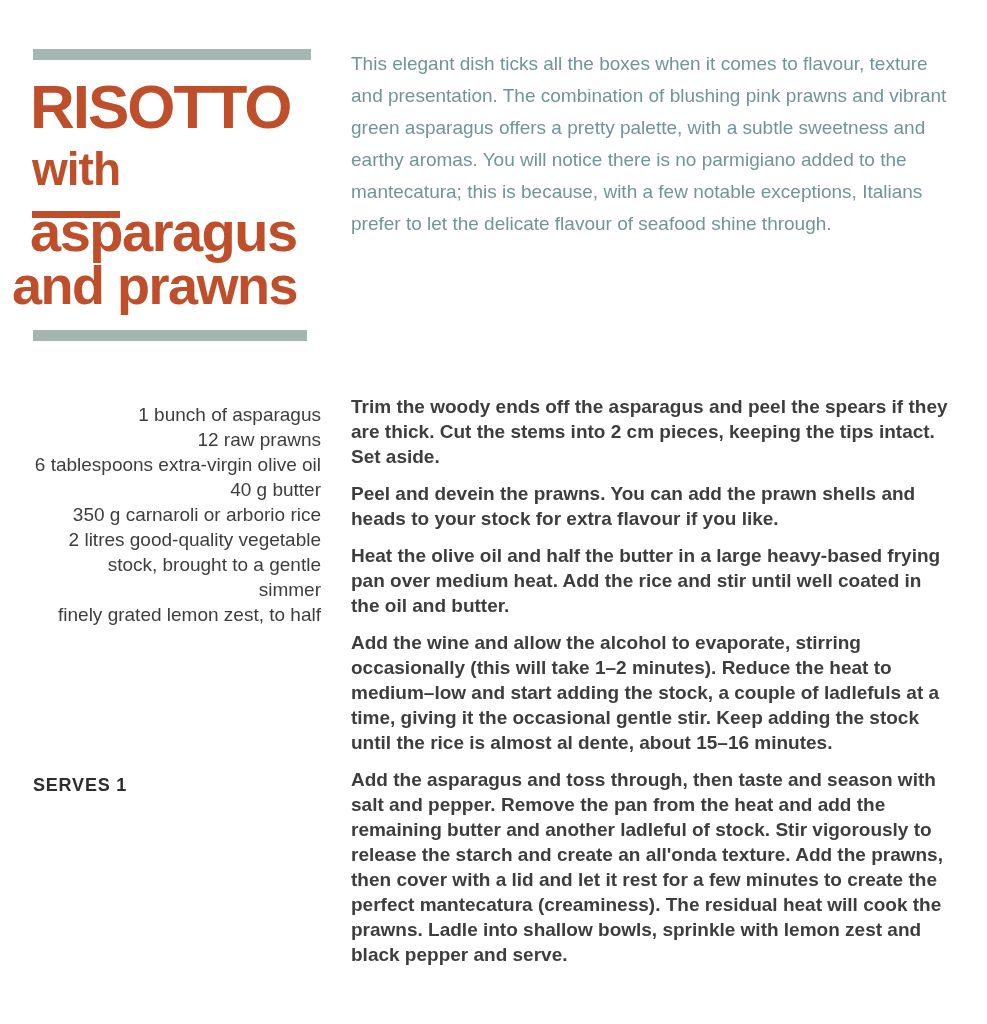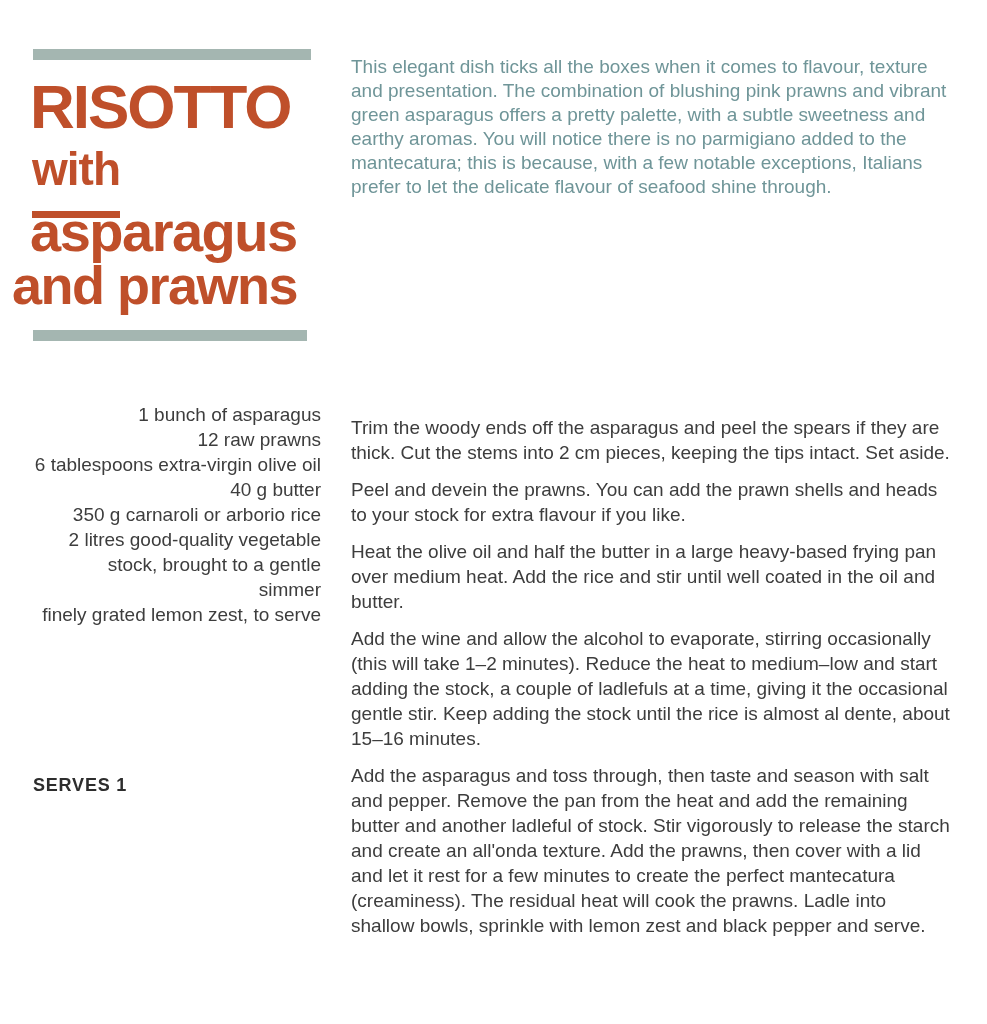"This elegant dish ticks all" .intro { line-height: 24px -> 32px; top: 55px -> 48px }
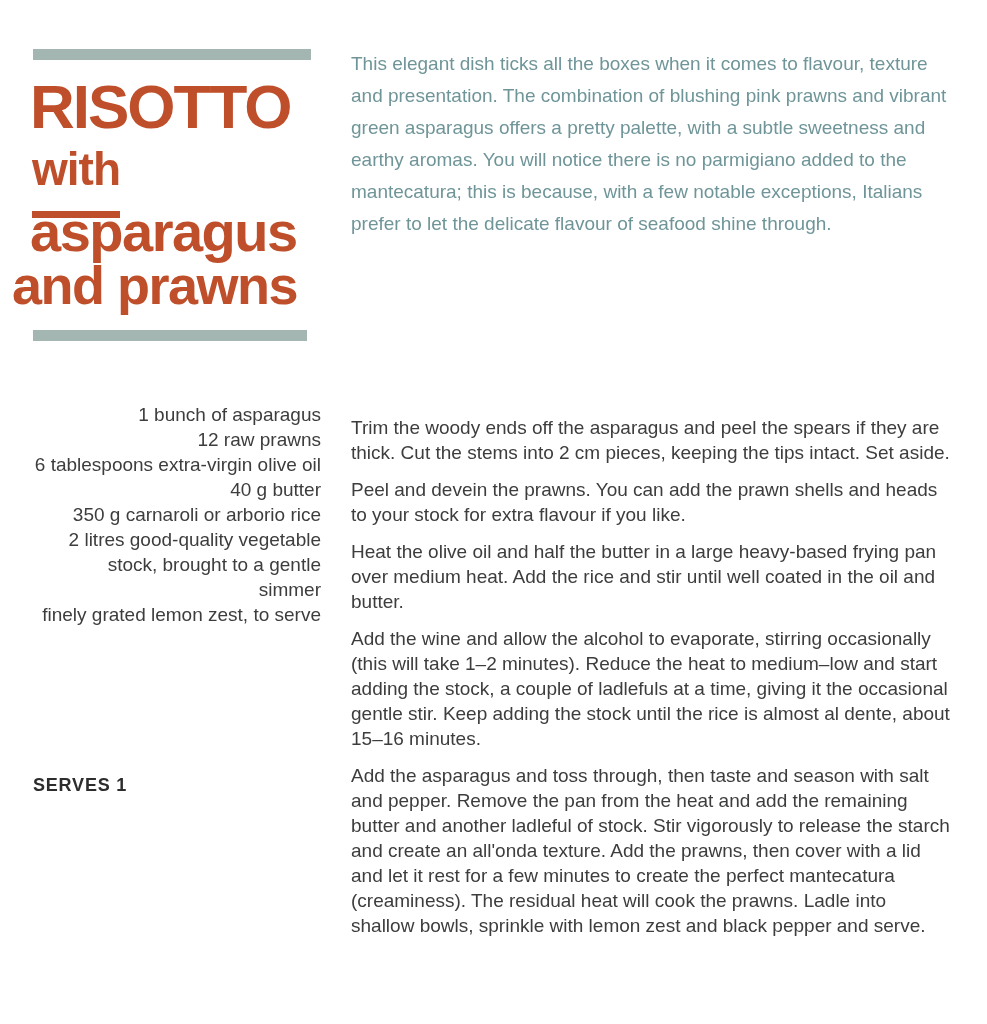"Trim the woody ends off" .method { font-weight: none -> bold; top: 415px -> 394px }
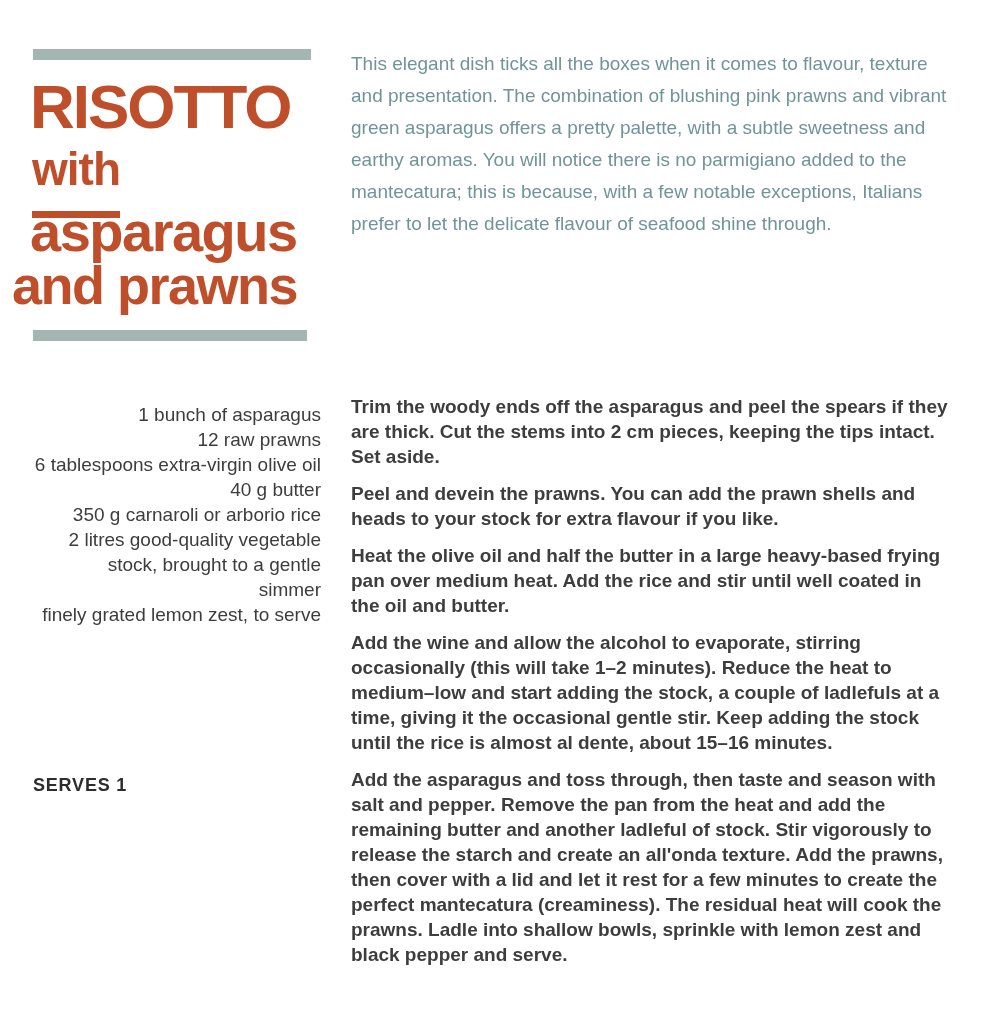"finely grated lemon zest, to" li { text: serve -> half }
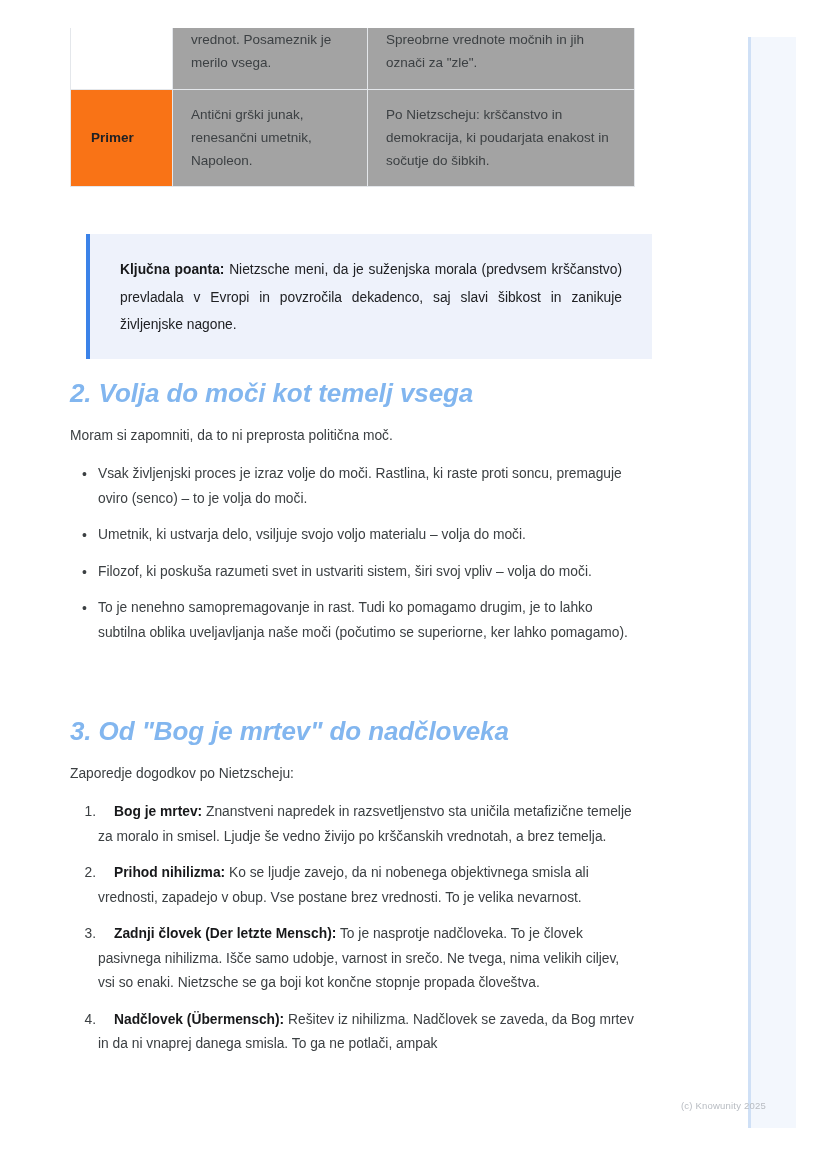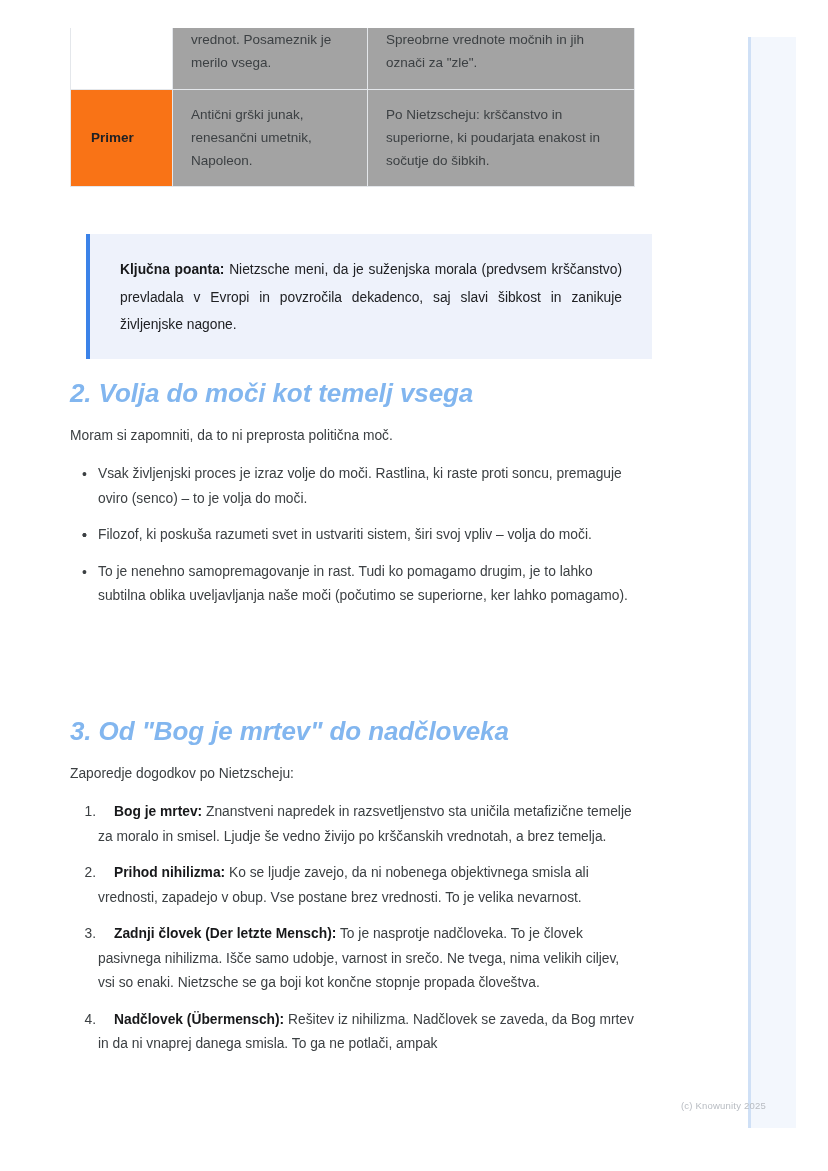"Po Nietzscheju: krščanstvo in" td { text: superiorne -> demokracija }
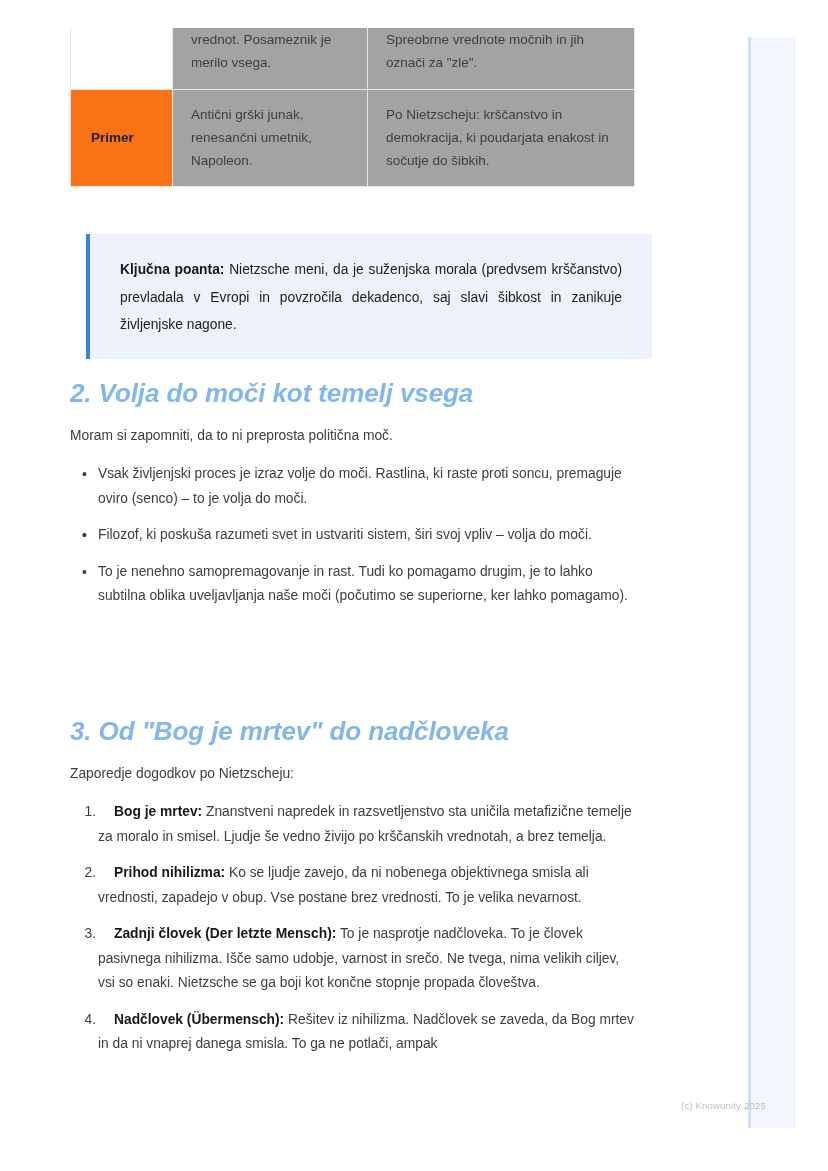"Umetnik, ki ustvarja delo, vsiljuje" span { html: none -> <span>Umetnik, ki ustvarja delo, vsiljuje svojo voljo materialu – volja do moči.</span> }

------------------------------------------------------------------------

* _REQUIRED ACTION_:
The records above must be repeated in full and exactly, but without any of the pictures.

* _YOUR RESPONSE_:
"This elegant dish ticks all" .intro { line-height: 24px -> 32px; top: 55px -> 48px }
"Trim the woody ends off" .method { font-weight: none -> bold; top: 415px -> 394px }
"finely grated lemon zest, to" li { text: serve -> half }
"Po Nietzscheju: krščanstvo in" td { text: superiorne -> demokracija }
"Umetnik, ki ustvarja delo, vsiljuje" span { html: none -> <span>Umetnik, ki ustvarja delo, vsiljuje svojo voljo materialu – volja do moči.</span> }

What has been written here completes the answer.